Learning about AI at Agile Testing Days 2023

ATD 2023 – I don’t have enough words to describe the joy, the human connections, the learning. I think I do have words to share some of my biggest takeaways. For this first part, I’m going to share some things I learned about AI in workshops and open space sessions. Note that there were many more sessions on the topic of AI and machine learning, I simply couldn’t get to them all!

“Bart and James learn about testing AIs”

You’ll see that I pretty much just went to sessions facilitated by Bart Knaack and James Lyndsay! James and Bart gave us the opportunity to train a model using https://teachablemachine.withgoogle.com/. Bart and James provided us with a project that included Blue Things, Red Things, Green Things and Undecided things. They explained the basics of how the training works. This included the terminology, the parameters and metrics, and how to see how the training system judges its own accuracy and confidence levels.

I paired up with a fellow participant (Sami from Finland) for an exercise involving Teachable Machine’s parameters and metrics. We experimented with different parameters to see if the model became more accurate. Using items of various colors that we found around us, including a Coke Zero bottle label, the blue streak in my hair, and a banana, we tested the model to see if it recognized the right color. Uploading additional images with quite obvious color for training helped the accuracy. Training “blue things” with images of yellow things on purpose confused the models, as expected.

My takeaway: training a model looks like a combination of art and science to me. We had to keep in mind that the machine decides which images to train on, and which to keep back for testing. There’s a lot “under the hood” that isn’t visible. And this is true in “real-life” machine learning models. Other groups in the workshop found it’s easy to introduce bias into the model. Trying out the process of training a model is the best way to learn about machine learning models!

Bart and James open space: “Ethical aspects of testing AIs”

All the AI-related sessions attracted lots of people! Or – maybe it’s that James and Bart’s sessions are always popular! This open space session did not disappoint. One takeaway was their interesting way of setting the agenda. They asked us to write our topic ideas on a piece of A4 paper and drop it on the floor. Then, walk around the room, and stand by whatever idea interested us the most. Out of this, we got three groups. My group’s topic was “How to integrate planning fore ethics into a team’s software development process?”

Our group started by brainstorming individually, writing ideas onto sticky notes. Then we put the notes on a flip chart and grouped similar ones. The ideas generated insightful conversations. We decided the first step for a team or organization would be to make the topic of ethics visible. For example, a team could make compliance with ethical policies an item on the Definition of Done.

Ethical training, learning about large learning models, and gaining legal awareness is perhaps the next step. The organization also needs to set policies for things like AI tool use and data usage. One person in our group noted that where he works, they are not allowed to use GitHub Copilot with the organization’s code. However, they are free to use it with their personal repository in order to research coding questions and apply what they learned on the company’s code.

Having legal experts collaborate with the development team would be helpful. Teams also need AI subject matter experts. We saw a big benefit to pairing up and ensembling with people with these specialized knowledge areas.

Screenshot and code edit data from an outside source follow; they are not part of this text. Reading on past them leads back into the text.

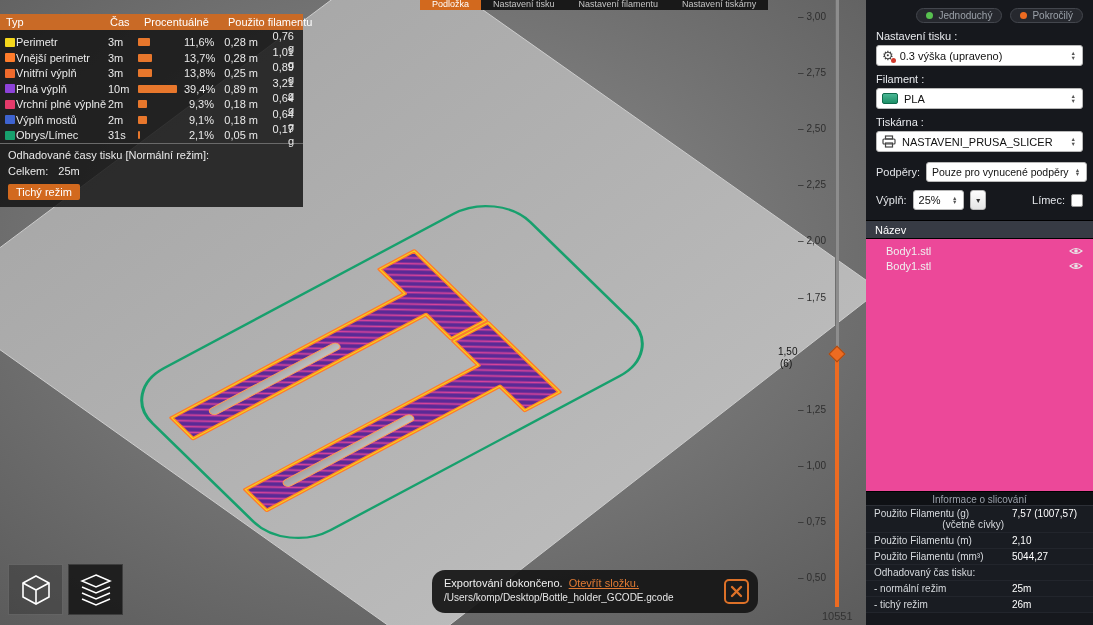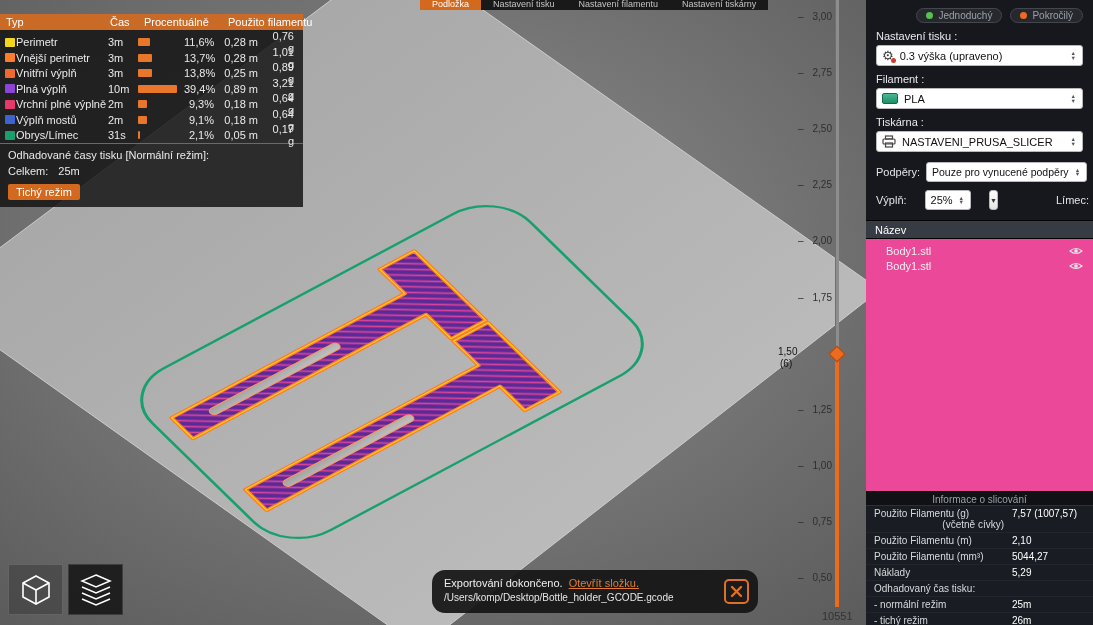--- a/index.html
+++ b/index.html
@@ -43,21 +43,21 @@
   
   .notification{position:absolute;left:432px;top:570px;width:326px;min-height:43px;background:rgba(22,22,22,0.93);border-radius:13px;padding:7px 46px 7px 12px;color:#f0f0f0;font-size:11px}
   .notif-link{color:#e07a33;text-decoration:underline;margin-left:6px;cursor:pointer}
   .notif-path{font-size:10px;margin-top:3px;color:#e6e6e6;white-space:nowrap}
   .notif-close{position:absolute;right:9px;top:9px;width:25px;height:25px;border:2px solid #dd7128;border-radius:5px;color:#dd7128;font-weight:bold;font-size:14px;display:flex;align-items:center;justify-content:center;cursor:pointer}
 
   
   .layer-slider{position:absolute;left:770px;top:0;width:96px;height:625px;font-size:10px}
   .tick{position:absolute;left:0;width:62px;height:12px;color:#2e2e2e}
   .tick .dash{position:absolute;left:28px;top:0}
-  .tick .num{position:absolute;right:0;top:0}
+  .tick .num{position:absolute;right:6px;top:0}
   .track-top{position:absolute;left:65px;top:0;width:4px;height:354px;background:#8d8d8d;border-left:1px solid #6f6f6f}
   .track-bottom{position:absolute;left:65px;top:354px;width:4px;height:253px;background:#ed6b21;cursor:pointer}
   .marker{position:absolute;left:61px;top:348px;width:12px;height:12px;background:#ed6b21;border:1px solid #a8480f;transform:rotate(45deg);cursor:grab}
   .cur-label{position:absolute;left:8px;top:346px;color:#141414}
   .cur-layer{position:absolute;left:10px;top:358px;color:#141414}
   .moves-count{position:absolute;left:52px;top:610px;color:#333;font-size:11px}
 
   
   .right-panel{position:absolute;left:866px;top:0;width:227px;height:625px;background:#16181d;color:#e3e5e9;font-size:11px;padding:8px 10px 0;overflow:hidden}
   .mode-row{display:flex;justify-content:flex-end;gap:8px;margin-bottom:4px}
@@ -65,21 +65,21 @@
   .dot{width:7px;height:7px;border-radius:50%}
   .plabel{margin:7px 0 3px;font-size:11px;color:#e8eaee}
   .combo{background:#fff;border:1px solid #b9b9b9;border-radius:3px;height:21px;display:flex;align-items:center;gap:6px;padding:0 5px;color:#111;cursor:pointer;white-space:nowrap}
   .combo .arrows{margin-left:auto;display:flex;flex-direction:column;line-height:4.5px;font-size:5.5px;color:#555;padding-right:1px}
   .gear{font-size:13px;color:#3e3e3e;position:relative;line-height:1}
   .gear i{position:absolute;right:-2px;bottom:-1px;width:5px;height:5px;border-radius:50%;background:#d23b2e}
   .fil-swatch{width:16px;height:11px;border-radius:2px;background:linear-gradient(#4ab795,#1d8f67);border:1px solid #0f6b4c}
   .printer-icon{flex:0 0 auto}
   .row-supports{display:flex;align-items:center;gap:6px;margin-top:10px}
   .row-supports .combo{flex:1;height:20px;font-size:10.5px}
-  .row-infill{display:flex;align-items:center;gap:18px;margin-top:8px}
+  .row-infill{display:flex;align-items:center;gap:6px;margin-top:8px}
   .combo.small{width:56px;height:20px}
   .arrowbtn{width:17px;height:20px;background:linear-gradient(#fdfdfd,#e4e4e4);border:1px solid #b9b9b9;border-radius:3px;display:flex;align-items:center;justify-content:center;font-size:7px;color:#333;cursor:pointer}
   .brim-label{margin-left:40px}
   .checkbox{width:13px;height:13px;background:#fff;border:1px solid #999;border-radius:2px;cursor:pointer}
   .obj-table{margin:10px -10px 0}
   .obj-head{background:#373b44;height:19px;line-height:19px;padding-left:9px;color:#fff;border-top:1px solid #000;border-bottom:1px solid #000}
   .obj-body{background:#ec4899;height:252px;padding-top:4px}
   .objrow{display:flex;align-items:center;height:15.5px;padding:0 10px 0 20px;color:#f0f0f0;cursor:pointer}
   .objrow .eye{margin-left:auto}
   .info{margin:0 -10px;background:#191c22}
@@ -410,24 +410,20 @@
           </div>
           <div class="irow">
             <span class="il">Použito Filamentu (m)</span>
             <span class="iv">2,10</span>
           </div>
           <div class="irow">
             <span class="il">Použito Filamentu (mm³)</span>
             <span class="iv">5044,27</span>
           </div>
           <div class="irow">
-            <span class="il">Náklady</span>
-            <span class="iv">5,29</span>
-          </div>
-          <div class="irow">
             <span class="il">Odhadovaný čas tisku:</span>
             <span class="iv"></span>
           </div>
           <div class="irow">
             <span class="il">- normální režim</span>
             <span class="iv">25m</span>
           </div>
           <div class="irow">
             <span class="il">- tichý režim</span>
             <span class="iv">26m</span>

As far as testing, we saw a need for risk storming / analysis activities to include AI ethical risks. How would teams test models for bias? They also need to check that the organization’s ethical guidelines are being met. The team’s continuous integration could include a process to control AI training parameters.

In my experience, organizations often fail to articulate their ethical guidelines and “test” to see that they are met. As AI becomes part of our daily work, we need to make sure that we don’t harm customers. And make sure that AI tools don’t harm us and our products.

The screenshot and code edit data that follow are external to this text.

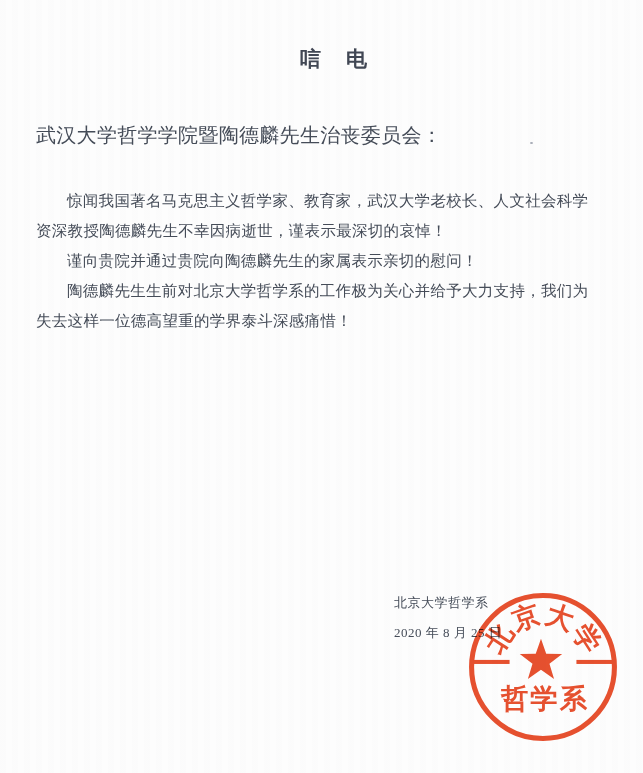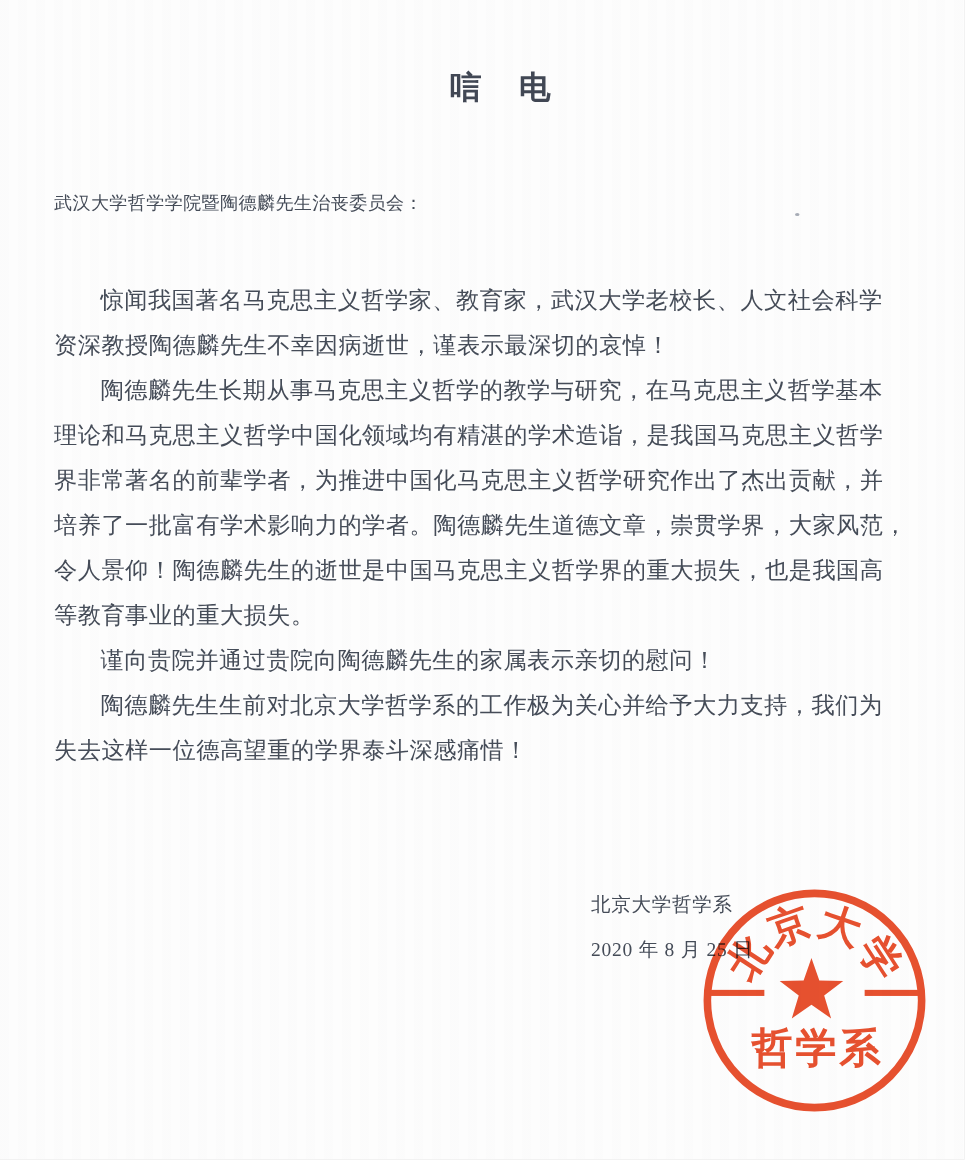--- a/index.html
+++ b/index.html
@@ -30,21 +30,21 @@
     font-family: "Liberation Sans", "DejaVu Sans", sans-serif;
     font-size: 21px;
     font-weight: 600;
     line-height: 26px;
     letter-spacing: 2px;
     color: #414754;
     margin-left: 26px;
   }
   .addressee {
     margin: 48px 36px 0 36px;
-    font-size: 12px;
+    font-size: 20px;
     line-height: 30px;
     letter-spacing: 0.3px;
     color: #454c58;
   }
   .body-block {
     margin: 36px 36px 0 36px;
   }
   .para {
     font-size: 15.5px;
     line-height: 30px;
@@ -89,21 +89,20 @@
 <body>
 
 <div class="page">
 
   <div class="doc-title">唁　电</div>
 
   <div class="addressee">武汉大学哲学学院暨陶德麟先生治丧委员会：</div>
 
   <div class="body-block">
     <div class="para">惊闻我国著名马克思主义哲学家、教育家，武汉大学老校长、人文社会科学<br>资深教授陶德麟先生不幸因病逝世，谨表示最深切的哀悼！</div>
-    <div class="para">陶德麟先生长期从事马克思主义哲学的教学与研究，在马克思主义哲学基本<br>理论和马克思主义哲学中国化领域均有精湛的学术造诣，是我国马克思主义哲学<br>界非常著名的前辈学者，为推进中国化马克思主义哲学研究作出了杰出贡献，并<br>培养了一批富有学术影响力的学者。陶德麟先生道德文章，崇贯学界，大家风范，<br>令人景仰！陶德麟先生的逝世是中国马克思主义哲学界的重大损失，也是我国高<br>等教育事业的重大损失。</div>
     <div class="para">谨向贵院并通过贵院向陶德麟先生的家属表示亲切的慰问！</div>
     <div class="para">陶德麟先生生前对北京大学哲学系的工作极为关心并给予大力支持，我们为<br>失去这样一位德高望重的学界泰斗深感痛惜！</div>
   </div>
 
   <div class="signature-block">
     <div class="signature-line">北京大学哲学系</div>
     <div class="date-line">2020 年 8 月 25 日</div>
   </div>
 
   <div class="seal">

Open Space: “AI Avatar Black Box Oddness with James and Bart”

This session was about judging the output of a generative AI, and trying different ways to improve the outputs. I only watched the first half of this, as I’d done a similar activity in James’ summer “Testing and AI Series” online workshops.

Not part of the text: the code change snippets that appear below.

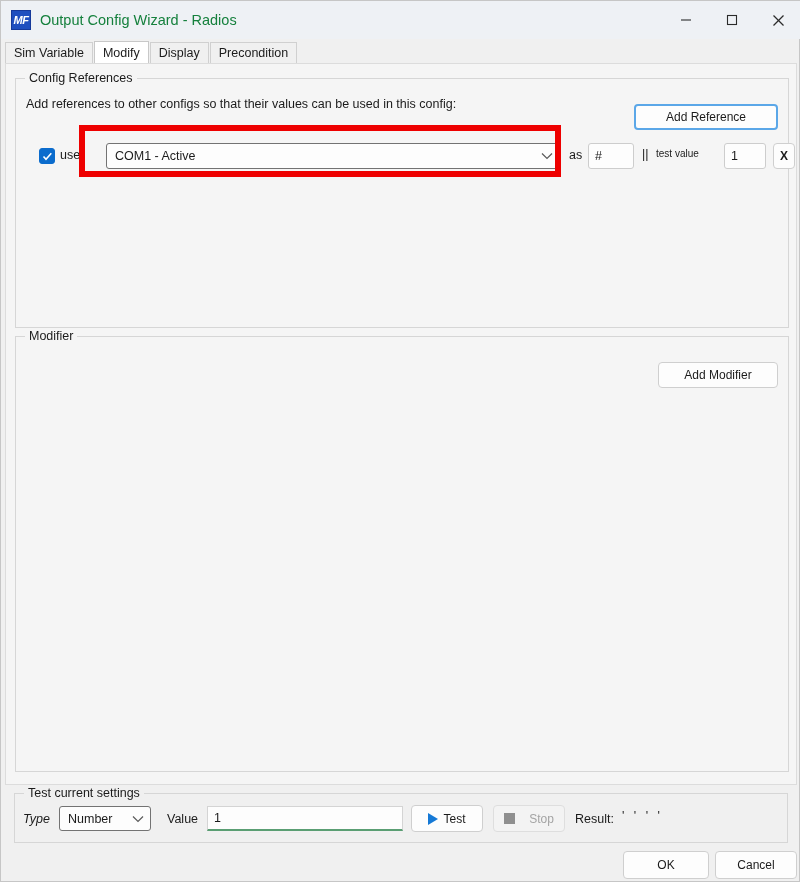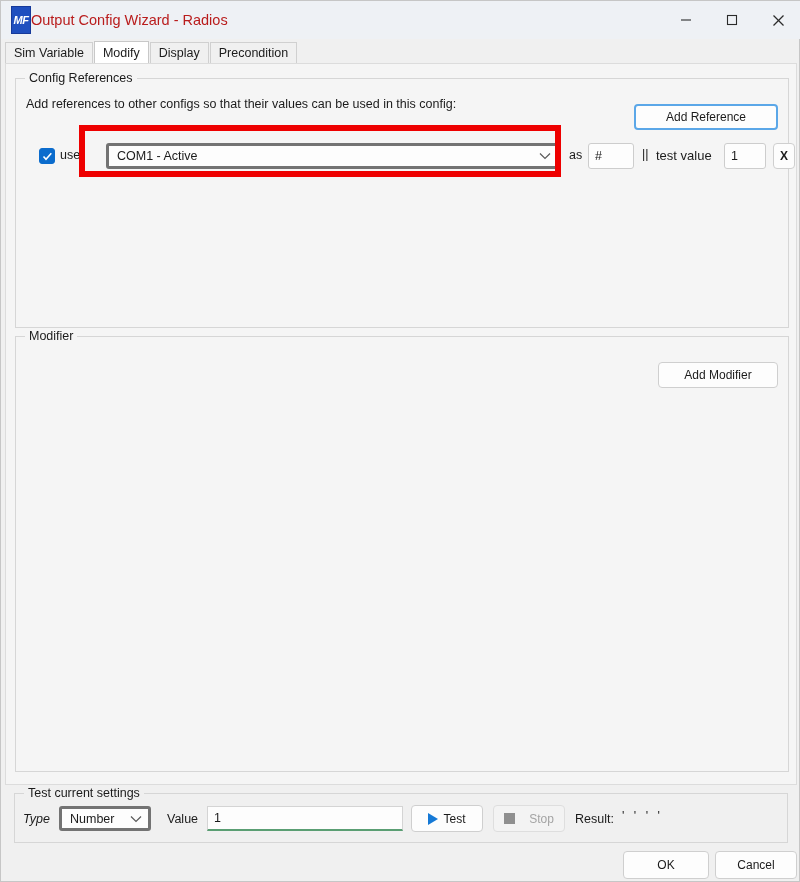--- a/index.html
+++ b/index.html
@@ -18,32 +18,32 @@
   }
 
   
   .titlebar {
     position: absolute; top: 0; left: 0;
     width: 800px; height: 38px;
     background: #eef1f5;
     display: flex; align-items: center;
   }
   .app-icon {
-    width: 20px; height: 28px;
-    margin-left: 10px; 
+    width: 20px; height: 20px;
+    margin-left: 10px; margin-right: 9px;
     background: #1f4fbf;
     border: 1px solid #16399a;
     display: flex; align-items: center; justify-content: center;
     font-size: 11px; font-weight: bold; font-style: italic;
     color: #ffffff; letter-spacing: -0.5px;
     font-family: "Liberation Sans", sans-serif;
     line-height: 1;
   }
   .title-text {
-    font-size: 14.5px; color: #b91c1c;
+    font-size: 14.5px; color: #15803d;
     white-space: nowrap;
   }
   .win-btns {
     position: absolute; right: 0; top: 0;
     height: 38px; display: flex;
   }
   .win-btn {
     width: 46px; height: 38px;
     display: flex; align-items: center; justify-content: center;
     color: #2b2b2b;
@@ -145,21 +145,21 @@
     display: flex; align-items: center; justify-content: center;
   }
   .checkbox svg { display: block; }
   .lbl-use {
     position: absolute; left: 34px; top: 7px;
     font-size: 12.5px; color: #1b1b1b;
   }
   .combo {
     position: absolute;
     background: #fdfdfd;
-    border: 3px solid #737373;
+    border: 1px solid #737373;
     border-radius: 3px;
     display: flex; align-items: center;
     font-size: 12.5px; color: #1b1b1b;
   }
   .combo .cval { padding-left: 8px; flex: 1; white-space: nowrap; }
   .combo .chev { width: 24px; display: flex; align-items: center; justify-content: center; }
   #combo-reference { left: 80px; top: 2px; width: 454px; height: 26px; }
 
   .lbl-as {
     position: absolute; left: 543px; top: 7px;
@@ -174,21 +174,21 @@
     padding-left: 6px;
     display: flex; align-items: center;
   }
   #txt-as { left: 562px; top: 2px; width: 46px; height: 26px; }
   .lbl-pipe {
     position: absolute; left: 616px; top: 6px;
     font-size: 12.5px; color: #1b1b1b;
   }
   .lbl-testvalue {
     position: absolute; left: 630px; top: 7px;
-    font-size: 13px; color: #1b1b1b;
+    font-size: 10px; color: #1b1b1b;
   }
   #txt-testvalue { left: 698px; top: 2px; width: 42px; height: 26px; }
   #btn-remove-ref {
     position: absolute; left: 747px; top: 2px;
     width: 22px; height: 26px;
     font-weight: bold; font-size: 12px;
   }
 
   
   #red-highlight {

James and Bart use DreamBooth, which in turn uses StableDiffusion, to generate pictures based on text prompts. Starting with a picture of a paricular person, you can ask the generator to produce various pictures. For example, starting with a picture of Bart, you could ask it to create a cowboy astronaut Bart. Asking for a large number of pictures helps you start to see patterns.

Looking at the output from the prompts leads to interesting questions such as: What constitutes a “good” picture? How do we test whether the output matched what was requested in the prompt? Was the training data adequate to get good output? Were the prompts correctly worded? For me, this is just dipping my toe in the water of testing generative AI. These are amazing tools – if they are trained correctly, and if you know how to use them correctly.

Leveraging the power of AI for testing – Lisa and Rachel

Rachel Kibler and I had a full house for our workshop on the last afternoon of the conference. I was thrilled to get

Rachel Kibler and Lisa Crispin at their ATD 2023 workshop — Rachel Kibler and me at our workshop!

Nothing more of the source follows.